Background: Protein-protein interactions play critical roles in biology, but the structures of many eukaryotic protein complexes are unknown, and there are likely many interactions not yet identified. High-throughput experimental methods such as yeast 2-hybrid and affinity-purification mass spectrometry have been used to identify interactions in multiple organisms, but there are inconsistencies between different datasets, and the methods do not provide high-resolution structural information. Here, we use deep learning methods to systematically identify and build structures for the protein complexes that mediate key processes in eukaryotes.
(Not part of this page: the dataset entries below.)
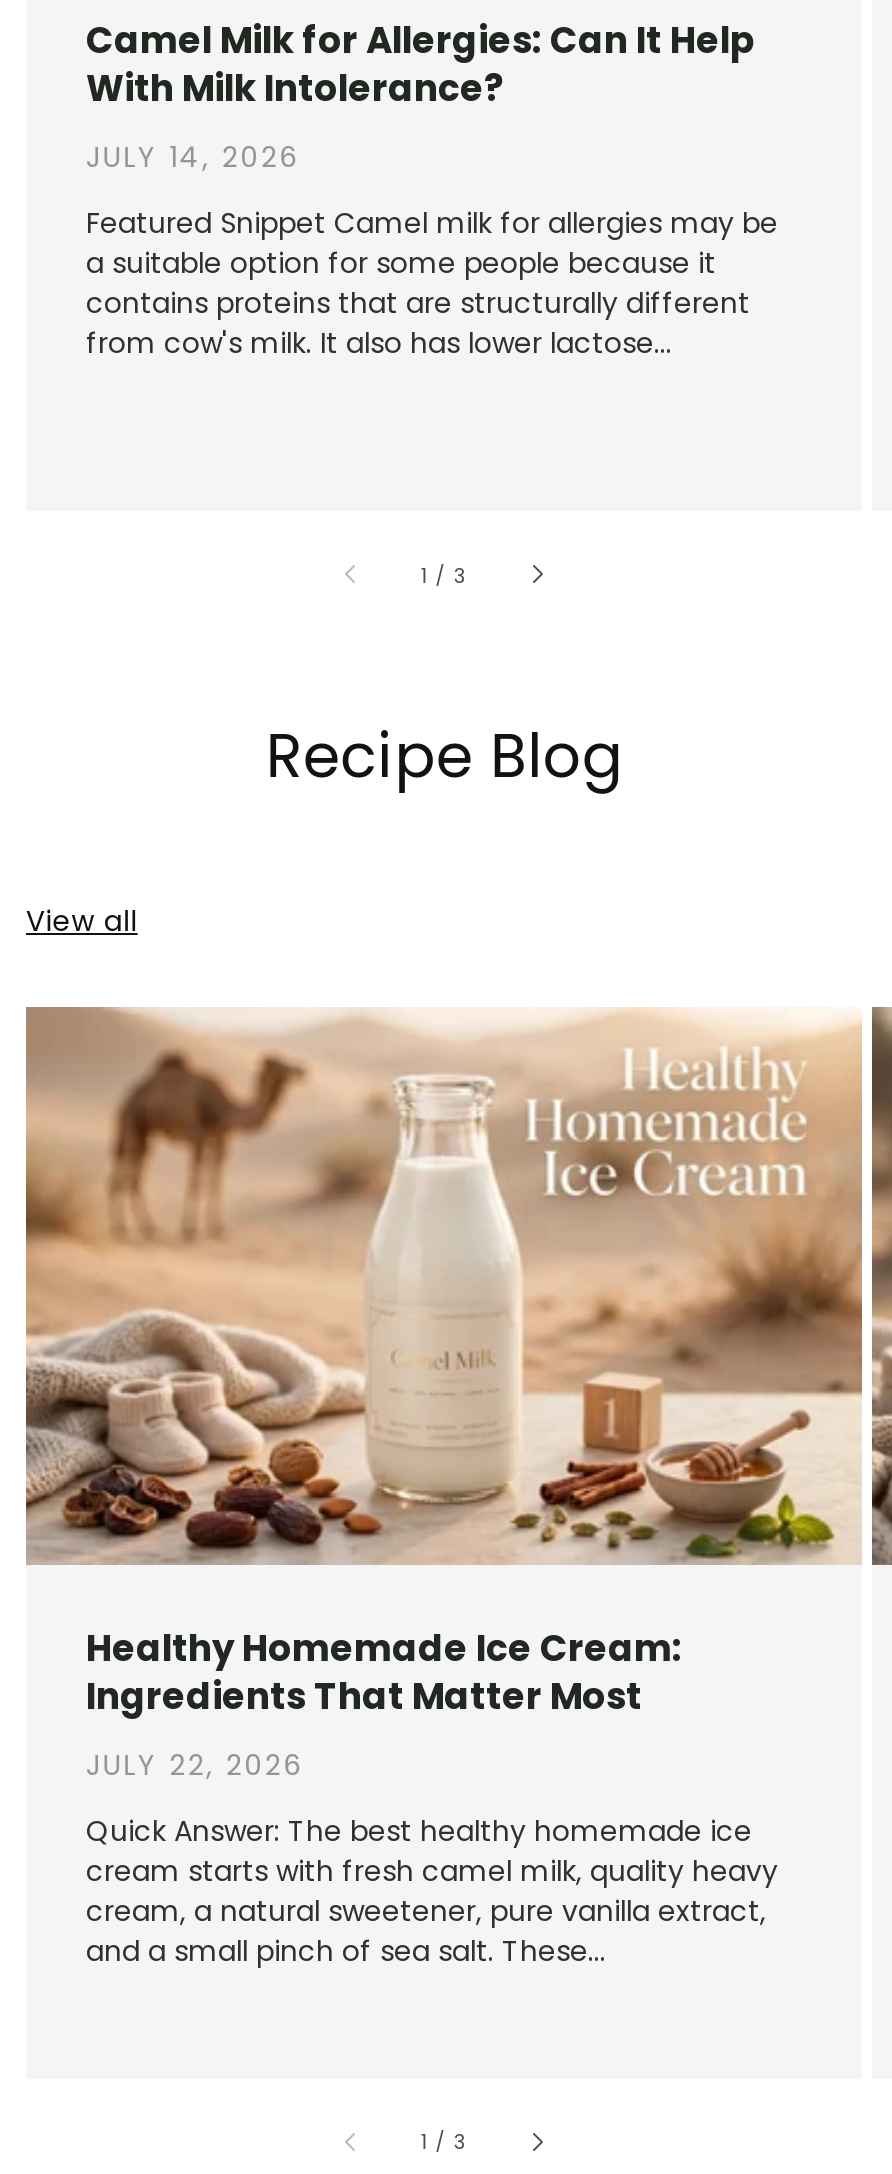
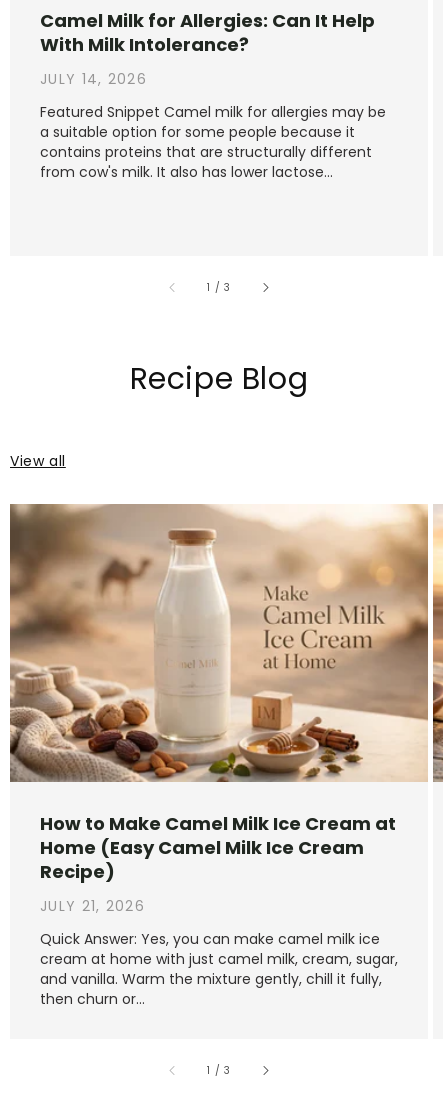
- [image]
- Healthy Homemade Ice Cream:
- Ingredients That Matter Most
+ [image]
+ How to Make Camel Milk Ice Cream at
+ Home (Easy Camel Milk Ice Cream
+ Recipe)

- JULY 22, 2026
+ JULY 21, 2026

- Quick Answer: The best healthy homemade ice
- cream starts with fresh camel milk, quality heavy
- cream, a natural sweetener, pure vanilla extract,
- and a small pinch of sea salt. These...
+ Quick Answer: Yes, you can make camel milk ice
+ cream at home with just camel milk, cream, sugar,
+ and vanilla. Warm the mixture gently, chill it fully,
+ then churn or...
Rationale: Interacting proteins often co-evolve, and in prokaryotes, evolutionary information can be used to identify interactions on the proteome scale at an accuracy higher than that of experimental screens. Extending this method to eukaryotes is complicated because there are fewer genome sequences available, resulting in weaker coevolutionary signals. The deep learning methods RoseTTAFold and AlphaFold, have a rich understanding of protein sequence-structure relationships, and so could help overcome this limitation.

Results: We developed a coevolution-guided protein interaction identification pipeline that incorporates a rapidly computable version of RoseTTAFold with the slower but more accurate AlphaFold to systematically evaluate interactions between 8.3 million pairs of yeast proteins. RoseTTAFold alone has comparable performance in identifying protein-protein interactions to that of large-scale experimental methods; combination with AlphaFold increases identification accuracy. In total, we constructed models for 106 previously unidentified assemblies and 806 that were structurally uncharacterized.

These complexes provide rich insights into a range of biological processes from transcription, translation, and DNA repair to protein transport and modification. For example, Rad51 plays a pivotal role in DNA repair through homologous recombination, and mutations are associated with Fanconi anemia and cancer in humans. Rad55 and Rad57 are positive regulators of Rad51 assembly on single-stranded DNA. Our Rad55–Rad57–Rad51 complex model suggests that Rad55–Rad57 can bind at the 5′ end of the Rad51 single-stranded DNA filament and may stabilize the filament conformation of Rad51. Glycosylphosphatidylinositol transamidase (GPI-T) is a pentameric enzyme complex that catalyzes the attachment of GPI anchors to the C terminus of proteins. GPI-T is structurally uncharacterized, and mutations in subunits of the complex have been implicated in neurodevelopmental disorders and cancer in humans. Our model of the 5-protein assembly shows that the previously identified catalytic dyad is positioned adjacent to a channel formed by 3 other subunits that could function in C-terminal GPI-T signal peptide recognition.

Conclusion: Our approach extends the range of large-scale deep learning-based structure modeling from monomeric proteins to protein assemblies. Following up on the many new interactions and complex structures should advance the understanding of a wide range of eukaryotic cellular processes and provide new targets for therapeutic intervention. Our results herald a new era of structural biology in which computation plays a fundamental role in both interaction discovery and structure determination.